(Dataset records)

== Segment start ==

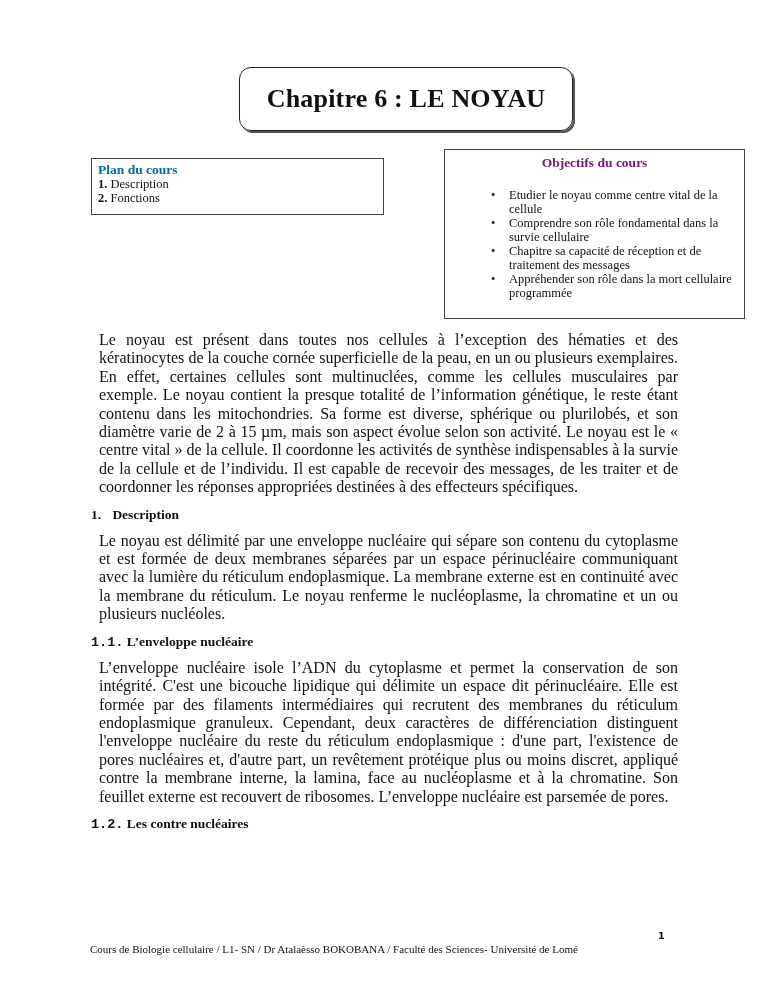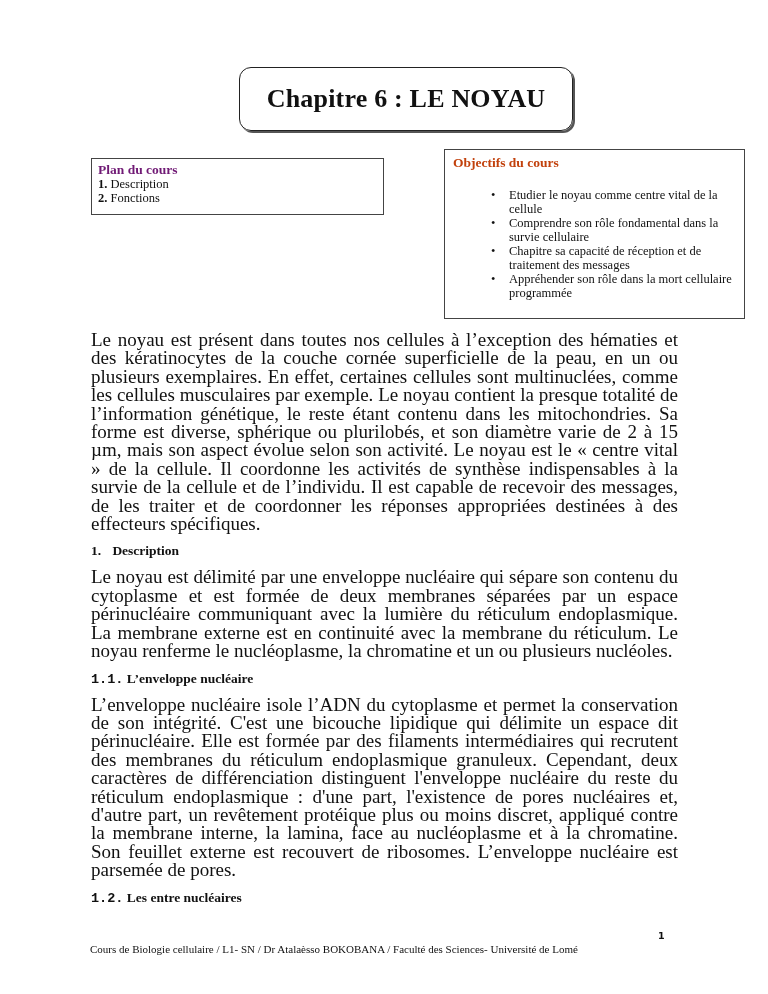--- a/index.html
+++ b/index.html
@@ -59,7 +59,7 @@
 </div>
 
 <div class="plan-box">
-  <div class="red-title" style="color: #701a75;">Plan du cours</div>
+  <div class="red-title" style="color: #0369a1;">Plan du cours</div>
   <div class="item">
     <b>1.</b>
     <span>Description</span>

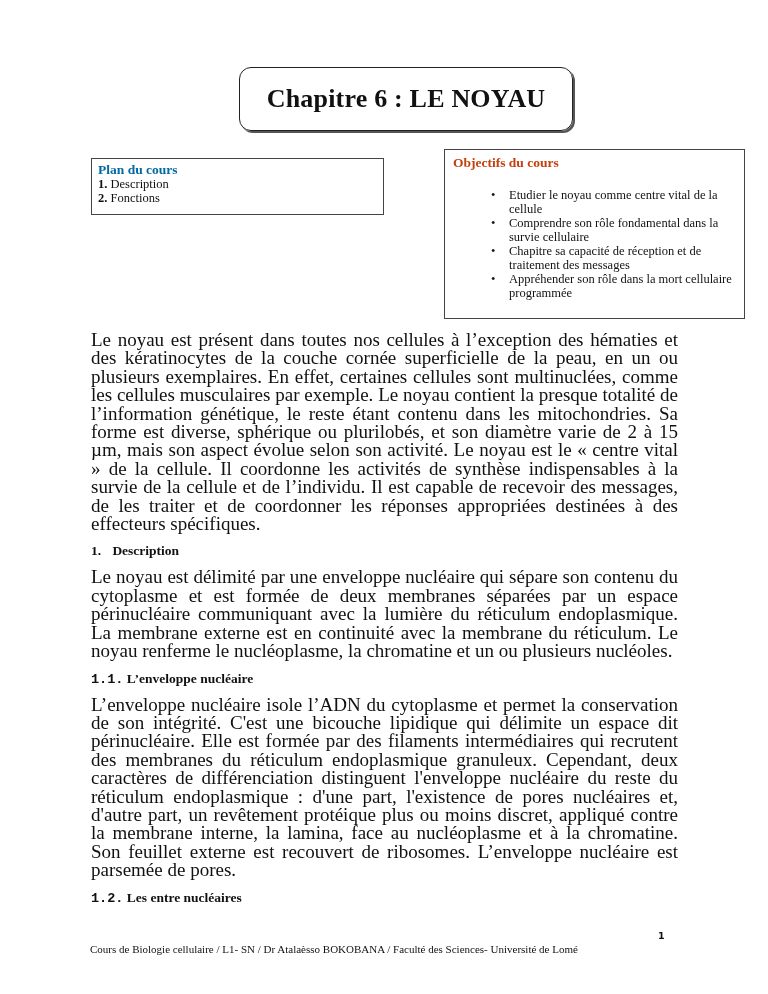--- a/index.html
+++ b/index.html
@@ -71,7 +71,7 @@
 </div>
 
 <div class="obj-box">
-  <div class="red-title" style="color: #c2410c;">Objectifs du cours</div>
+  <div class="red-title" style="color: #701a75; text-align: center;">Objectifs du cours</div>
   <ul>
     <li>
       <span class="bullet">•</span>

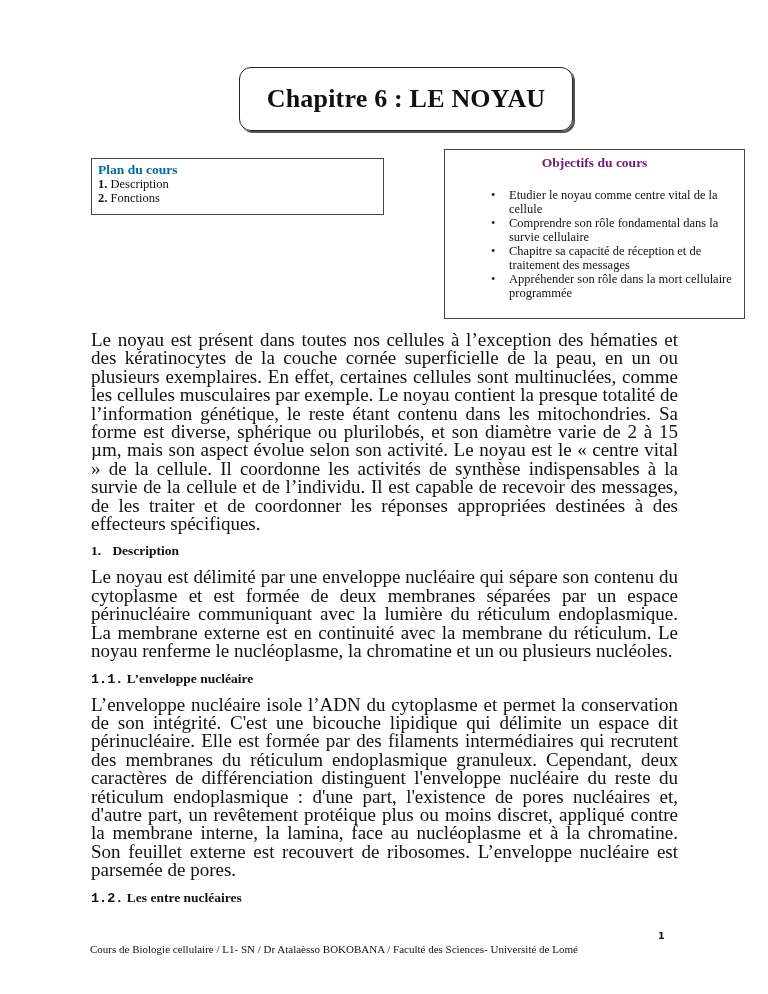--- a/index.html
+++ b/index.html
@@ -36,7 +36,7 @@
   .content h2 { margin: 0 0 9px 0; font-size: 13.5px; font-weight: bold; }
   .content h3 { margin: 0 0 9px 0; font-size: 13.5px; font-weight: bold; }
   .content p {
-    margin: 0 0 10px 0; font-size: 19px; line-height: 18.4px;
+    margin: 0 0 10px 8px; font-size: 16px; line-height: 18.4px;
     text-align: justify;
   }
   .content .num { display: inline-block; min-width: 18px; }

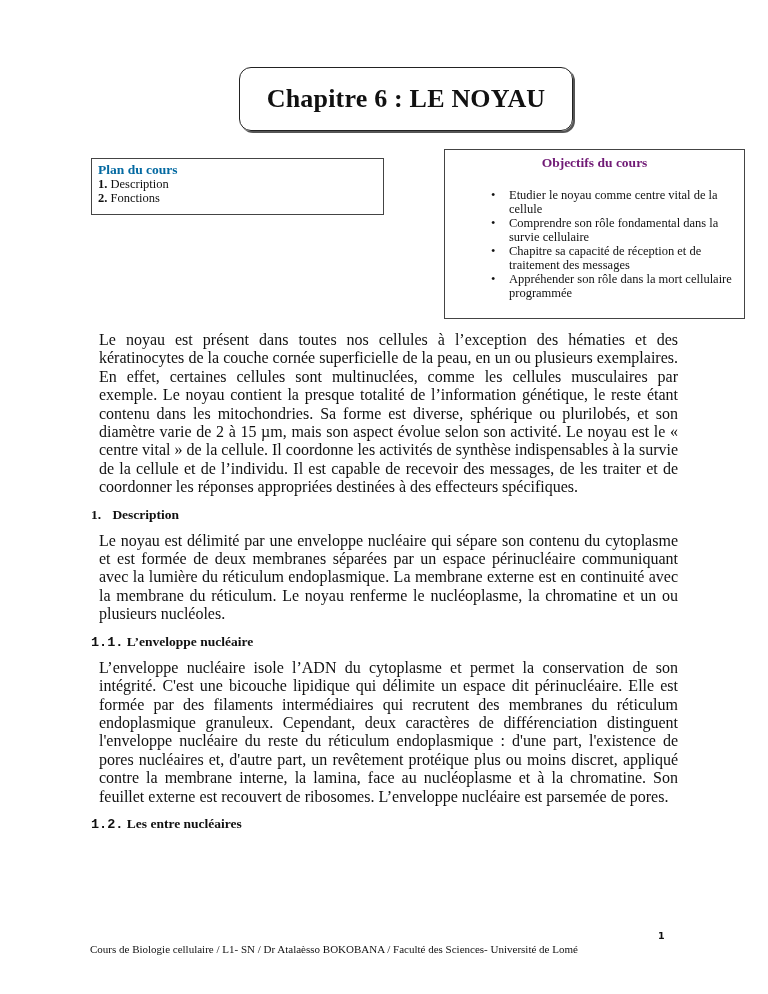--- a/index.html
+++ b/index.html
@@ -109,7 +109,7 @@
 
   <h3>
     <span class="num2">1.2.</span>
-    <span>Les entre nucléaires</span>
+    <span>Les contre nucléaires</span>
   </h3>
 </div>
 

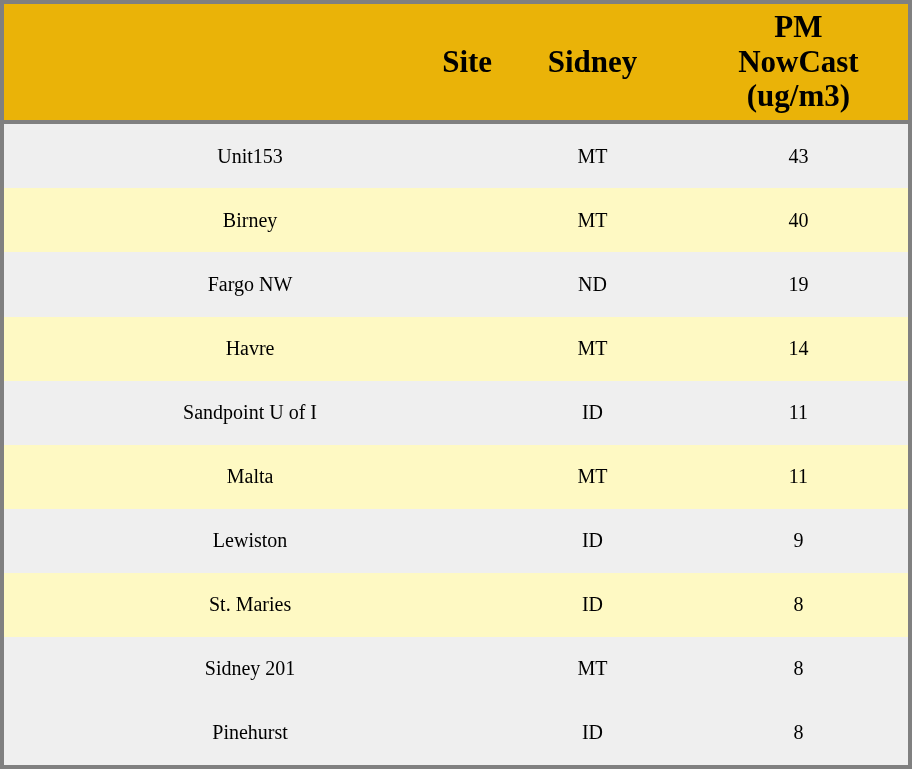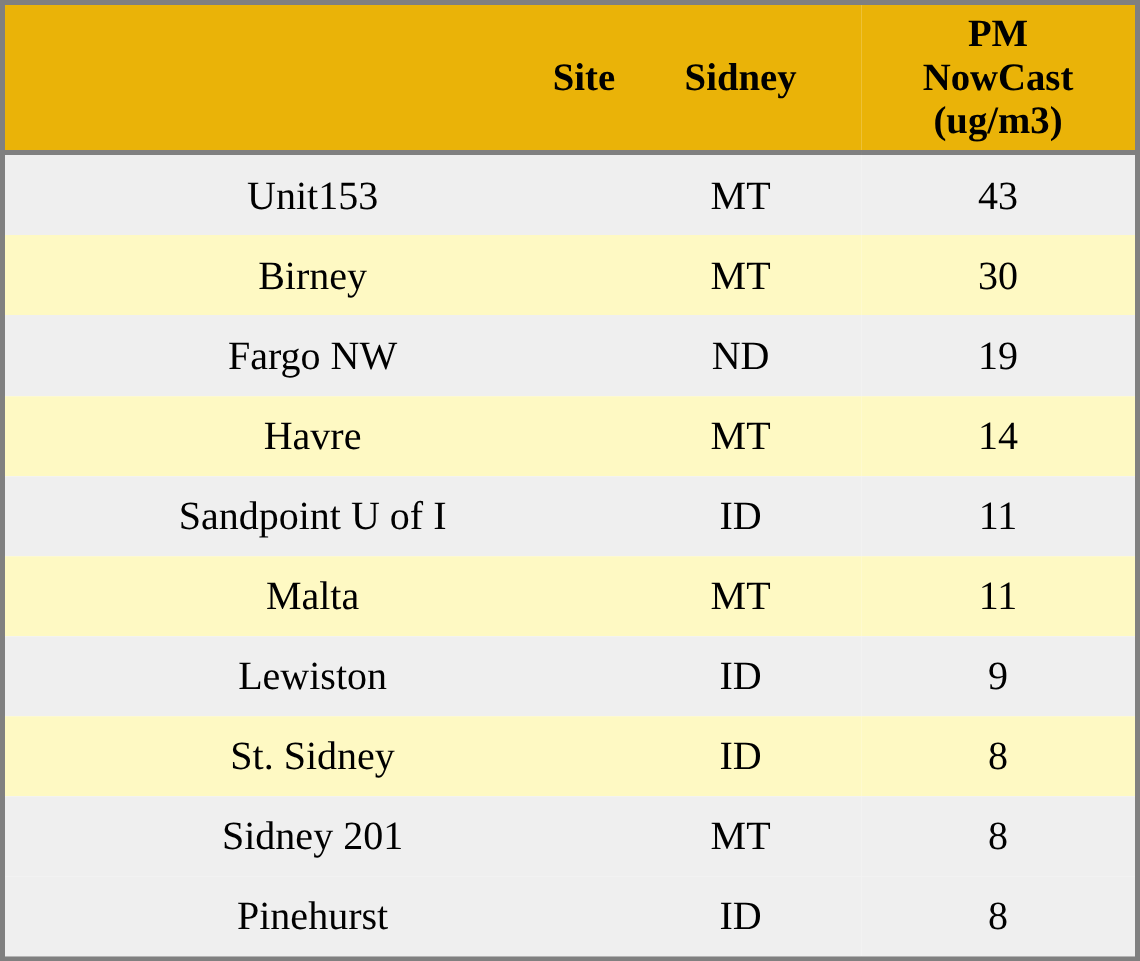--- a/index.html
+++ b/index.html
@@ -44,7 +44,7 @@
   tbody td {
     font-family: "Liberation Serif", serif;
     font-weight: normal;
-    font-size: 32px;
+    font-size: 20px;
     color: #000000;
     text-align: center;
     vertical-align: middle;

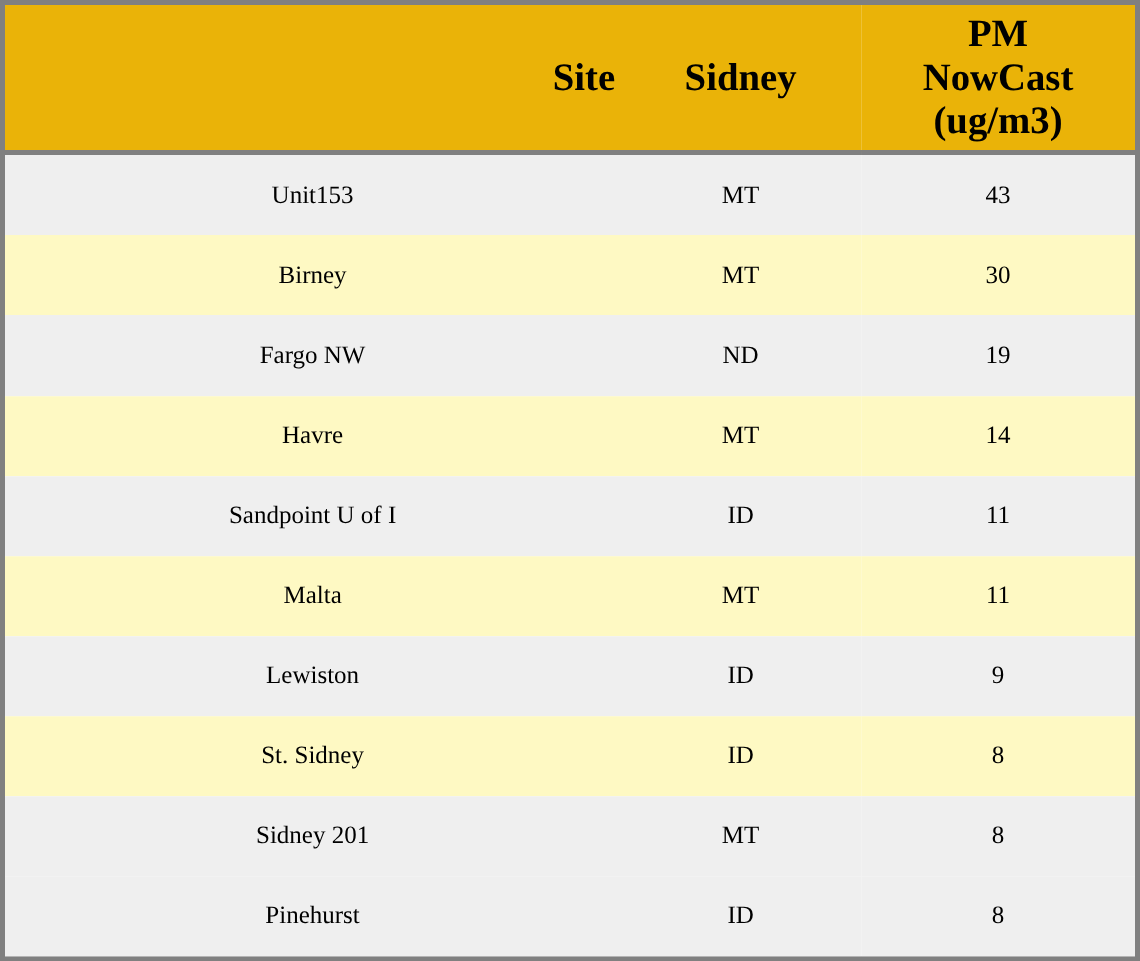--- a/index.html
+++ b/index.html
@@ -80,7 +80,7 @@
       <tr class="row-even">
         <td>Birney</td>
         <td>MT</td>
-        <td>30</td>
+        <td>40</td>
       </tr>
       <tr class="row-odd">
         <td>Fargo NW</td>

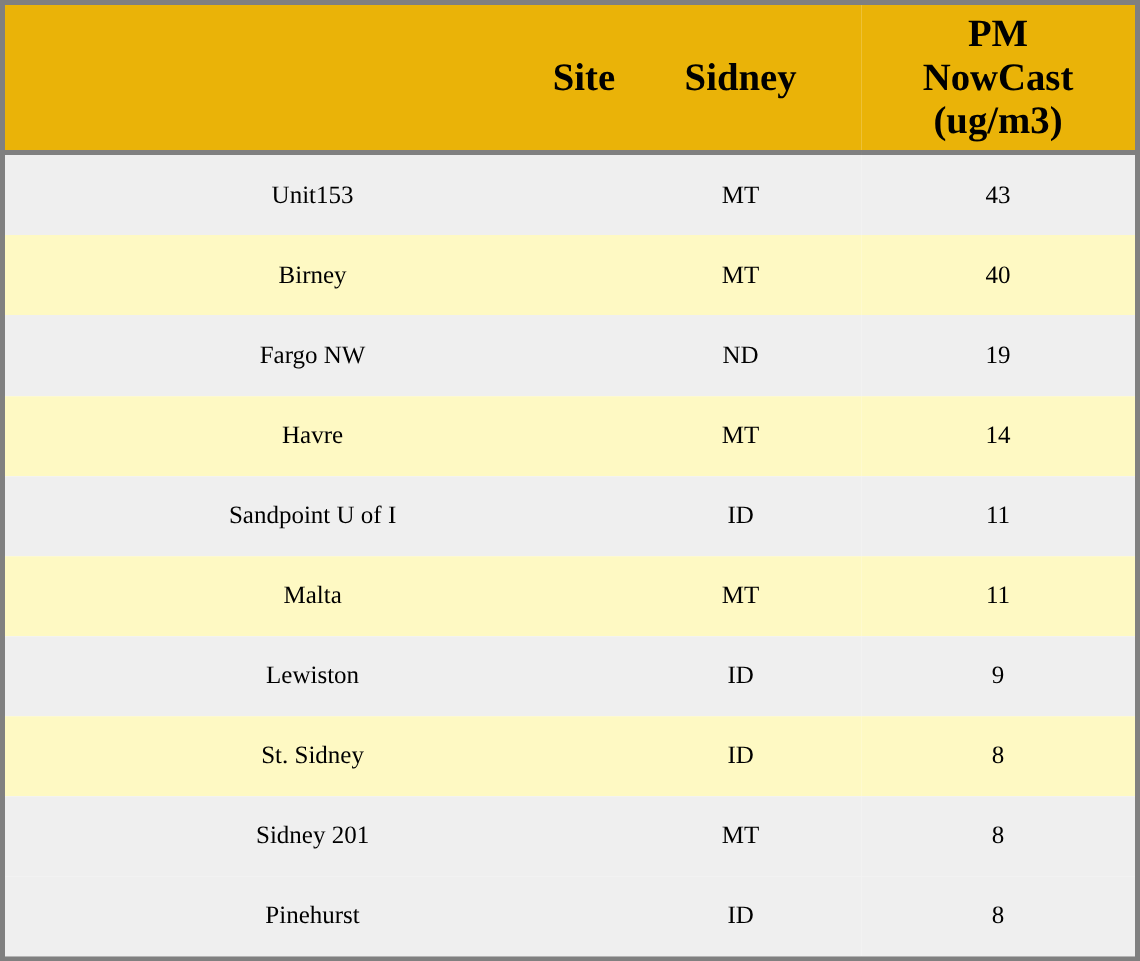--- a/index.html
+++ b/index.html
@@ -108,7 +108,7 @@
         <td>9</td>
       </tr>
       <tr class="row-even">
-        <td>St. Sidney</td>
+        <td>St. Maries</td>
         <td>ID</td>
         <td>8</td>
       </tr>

== Segment end ==

ACTION ITEM — Count how many lines of the entries include the string "nucléaires". The number is the entire answer.

RESPONSE BOX — 2